The 11th edition of the International Classification of Diseases and Related Health Problems, which is due for publication in 2019, notes that
"Autism spectrum disorder is characterized by persistent deficits in the ability to initiate and to sustain reciprocal social interaction and social communication, and by a range of restricted, repetitive, and inflexible patterns of behaviour and interests. The onset of the disorder occurs during the developmental period, typically in early childhood, but symptoms may not become fully manifest until later, when social demands exceed limited capacities. Deficits are sufficiently severe to cause impairment in personal, family, social, educational, occupational or other important areas of functioning and are usually a pervasive feature of the individual’s functioning observable in all settings, although they may vary according to social, educational, or other context. Individuals along the spectrum exhibit a full range of intellectual functioning and language abilities."
It also notes that there are are several sub-types of autism spectrum disorder:
The fifth edition of the Diagnostic and Statistical Manual of Mental Disorders published in 2013 notes that autism spectrum disorder is characterised by:
"A. Persistent deficits in social communication and social interaction across multiple contexts, as manifested by the following, currently or by history :
1. Deficits in social-emotional reciprocity, ranging, for example, from abnormal social approach and failure of normal back-and-forth conversation; to reduced sharing of interests, emotions, or affect; to failure to initiate or respond to social interactions.

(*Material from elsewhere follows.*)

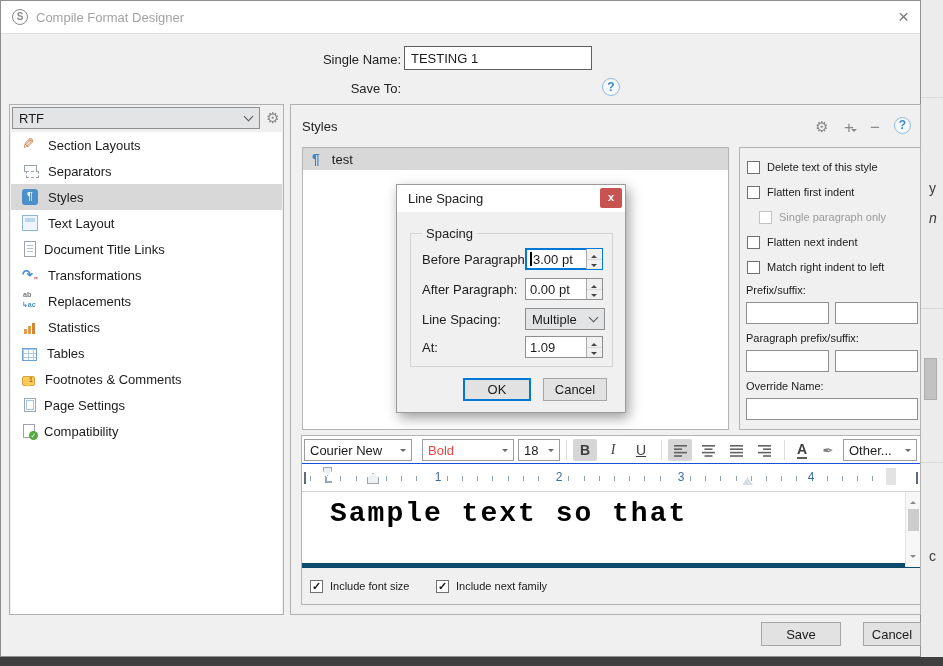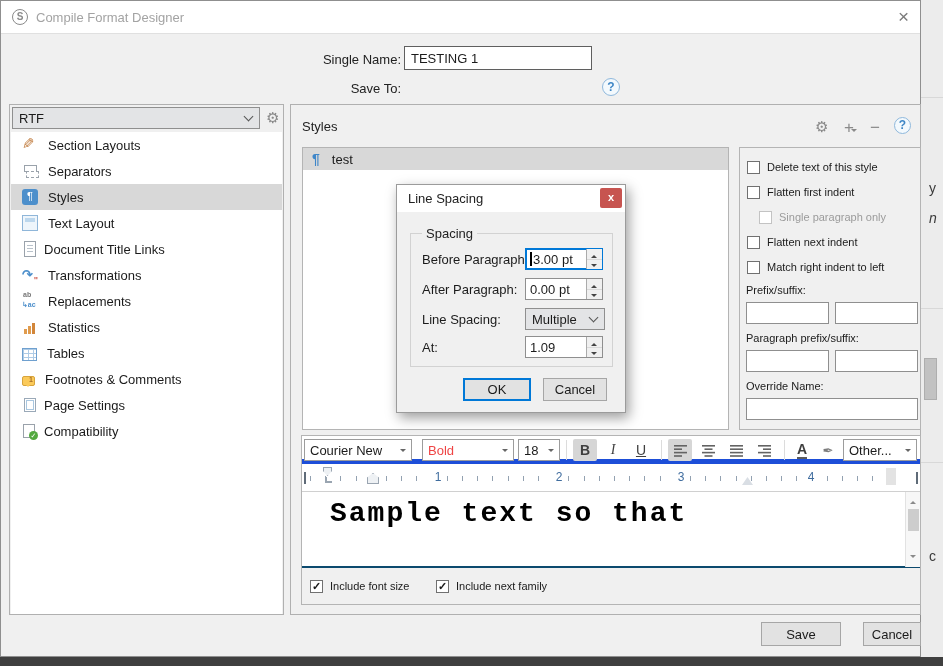"Courier New" #toolbar { border-bottom: 5px solid #1d4ed8 -> 1px solid #1d4ed8 }
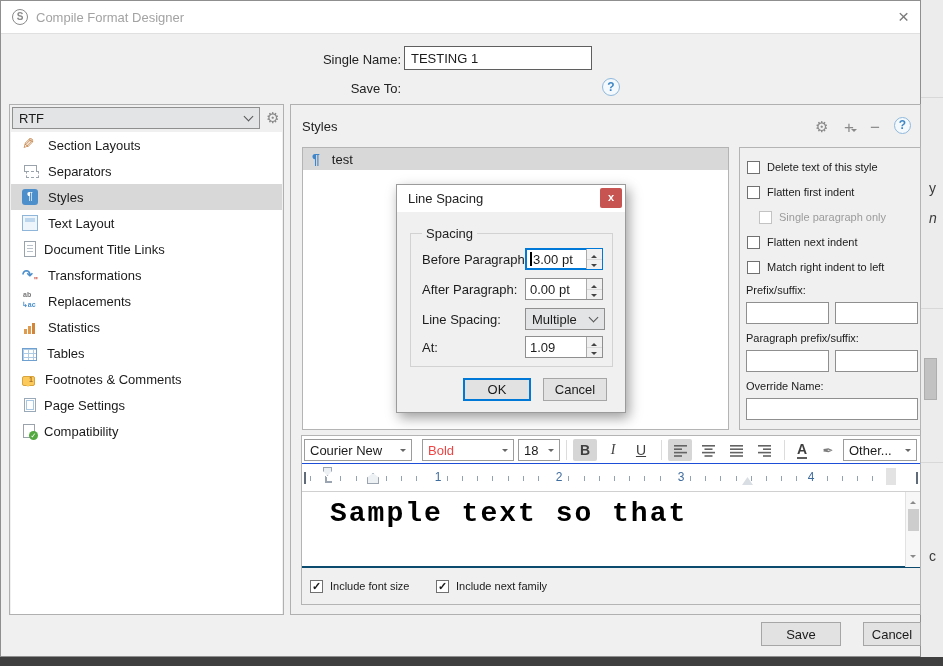"Sample text so that" #preview { border-bottom: 2px solid #0c4a6e -> 5px solid #0c4a6e }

2. Deficits in nonverbal communicative behaviors used for social interaction, ranging, for example, from poorly integrated verbal and nonverbal communication; to abnormalities in eye contact and body language or deficits in understanding and use of gestures; to a total lack of facial expressions and nonverbal communication.
3. Deficits in developing, maintaining, and understanding relationships, ranging, for example, from difficulties adjusting behavior to suit various social contexts; to difficulties in sharing imaginative play or in making friends; to absence of interest in peers.

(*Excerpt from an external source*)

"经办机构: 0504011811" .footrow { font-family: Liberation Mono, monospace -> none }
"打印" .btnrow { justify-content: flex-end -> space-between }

"B. Restricted, repetitive patterns of behavior, interests, or activities, as manifested by at least two of the following, currently or by history:
1. Stereotyped or repetitive motor movements, use of objects, or speech (e.g., simple motor stereotypies, lining up toys or flipping objects, echolalia, idiosyncratic phrases).
2. Insistence on sameness, inflexible adherence to routines, or ritualized patterns or verbal nonverbal behavior (e.g., extreme distress at small changes, difficulties with transitions, rigid thinking patterns, greeting rituals, need to take same route or eat food every day).
3. Highly restricted, fixated interests that are abnormal in intensity or focus (e.g, strong attachment to or preoccupation with unusual objects, excessively circumscribed or perseverative interest).
4. Hyper- or hyporeactivity to sensory input or unusual interests in sensory aspects of the environment (e.g., apparent indifference to pain/temperature, adverse response to specific sounds or textures, excessive smelling or touching of objects, visual fascination with lights or movement).
"C. Symptoms must be present in the early developmental period (but may not become fully manifest until social demands exceed limited capacities, or may be masked by learned strategies in later life).
"D. Symptoms cause clinically significant impairment in social, occupational, or other important areas of current functioning.
"E. These disturbances are not better explained by intellectual disability (intellectual developmental disorder) or global developmental delay. Intellectual disability and autism spectrum disorder frequently co-occur; to make comorbid diagnoses of autism spectrum disorder and intellectual disability, social communication should be below that expected for general developmental level."
Each individual will experience these symptoms to a different extent. For example, a child may have little trouble learning to speak but exhibit extremely poor social interaction. Each child will display communication, social, and behavioral patterns that are individual but fit into the overall diagnosis of autism.